I am attempting to import data from a pipe-delimited text file, and since FileMaker still doesn't support that format, I'm trying to create a script to import the source data one full line at a time, and then use a multi-part SUBSTITUTE calculation to convert any pre-existing double-quotes into another symbol, and then convert the pipes to quote-comma-quote, which I then surround with quotes at the beginning and end of each line. I would then export the data to another text file, for FileMaker to import as a CSV file.

My problem is that FileMaker is not properly importing full lines from the source file; it is truncating after commas. Apparently, FileMaker has only two "text import" modes (tab-delimited and CSV), and apparently the default mode is CSV, so it concludes that the field ends with the comma.

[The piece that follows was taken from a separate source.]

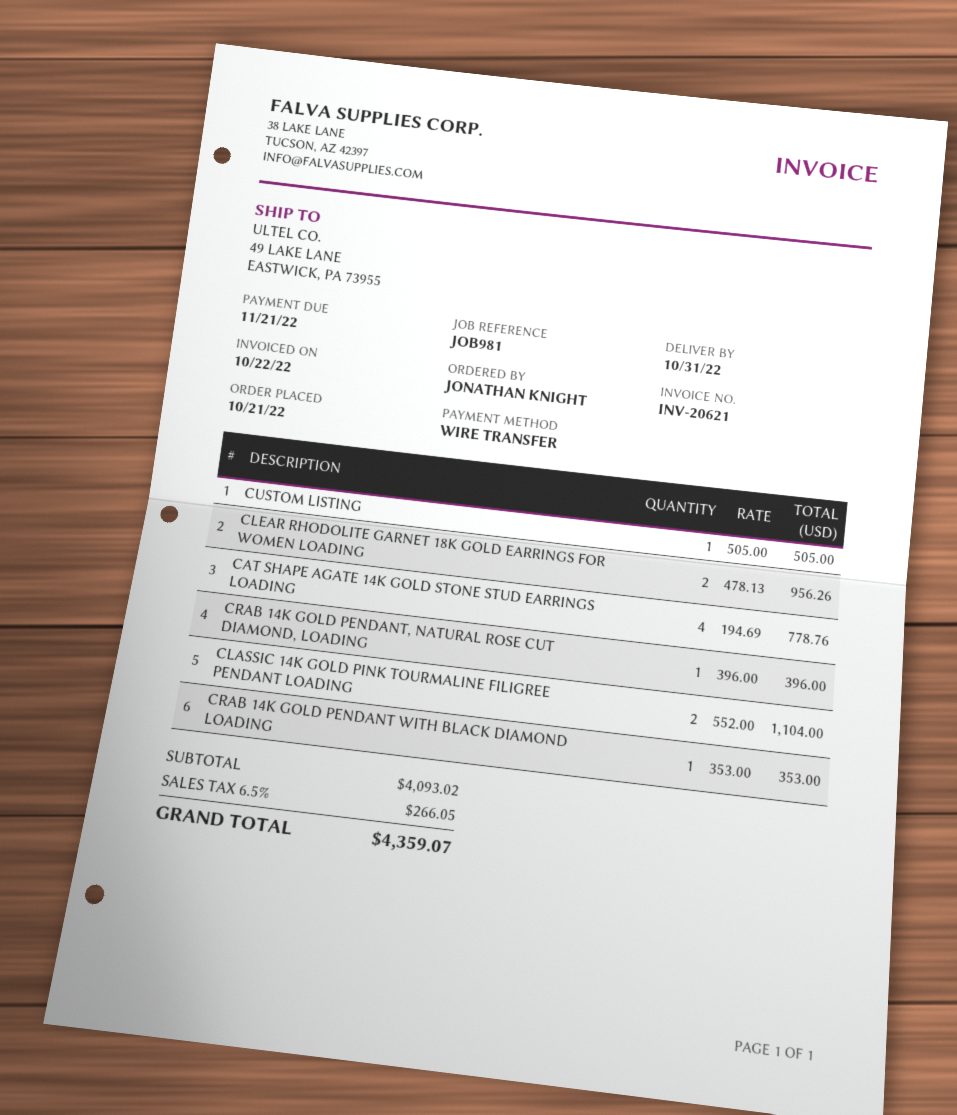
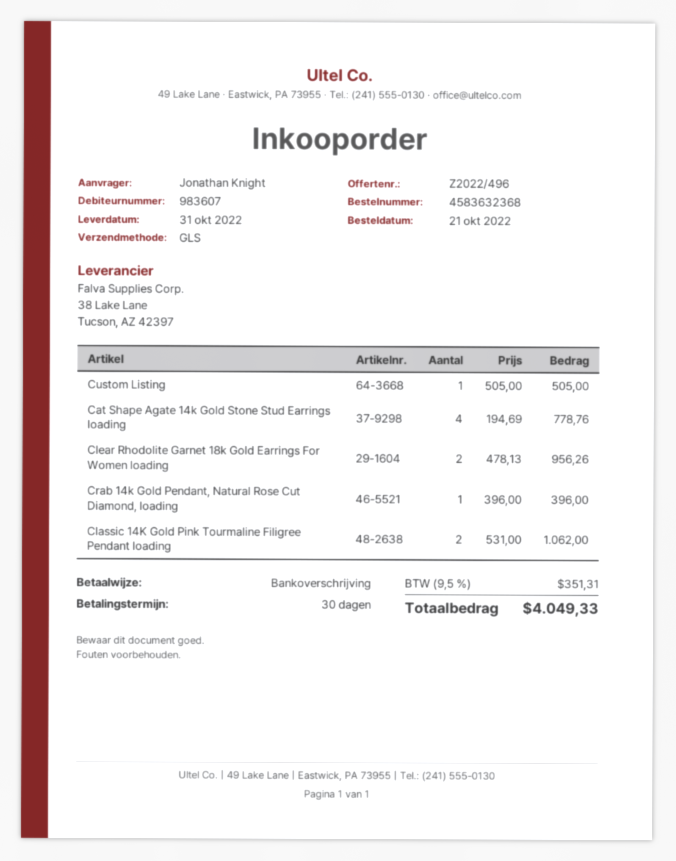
CLASSIC 14K GOLD PINK TOURMALINE FILIGREE PENDANT LOADING: 2 x 552.00 = 1104.00 -> 2 x 531.00 = 1062.00
CRAB 14K GOLD PENDANT WITH BLACK DIAMOND LOADING: 1 x 353.00 = 353.00 -> none
tax: 6.5% = 266.05 -> 9.5% = 351.31
total: 4359.07 -> 4049.33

My problem? The source file contains commas, double-quotes, and tab symbols (which is why it's stored in a pipe-delimited format to begin with).

Yes, I could import the source file into a container -- but the SUBSTITUTE function appears to work only on text fields.

This is really, really frustrating -- I've actually paid people to do all this same work twice before (once using ASP and SQL Server, then again using PHP/MySQL) but I cannot decipher or debug that code, so I am being forced to start over again.

Edited by Guest
Link to comment
Share on other sites

Mark, there are ways around it of course, as Lee suggests. But is this an on-going need? If so, I would think you'll want to script the entire thing instead of handling it manually. Can you provide an example file and an example of the text to be imported? Comment, Bob Weaver, Fenton and others are text-Masters when it comes to stripping and importing this type of data. I'm sure we can help you out!

LaRetta :wink2:

Link to comment
Share on other sites

Thanks for the replies. I am writing a script for this, and that's where I'm encountering problems.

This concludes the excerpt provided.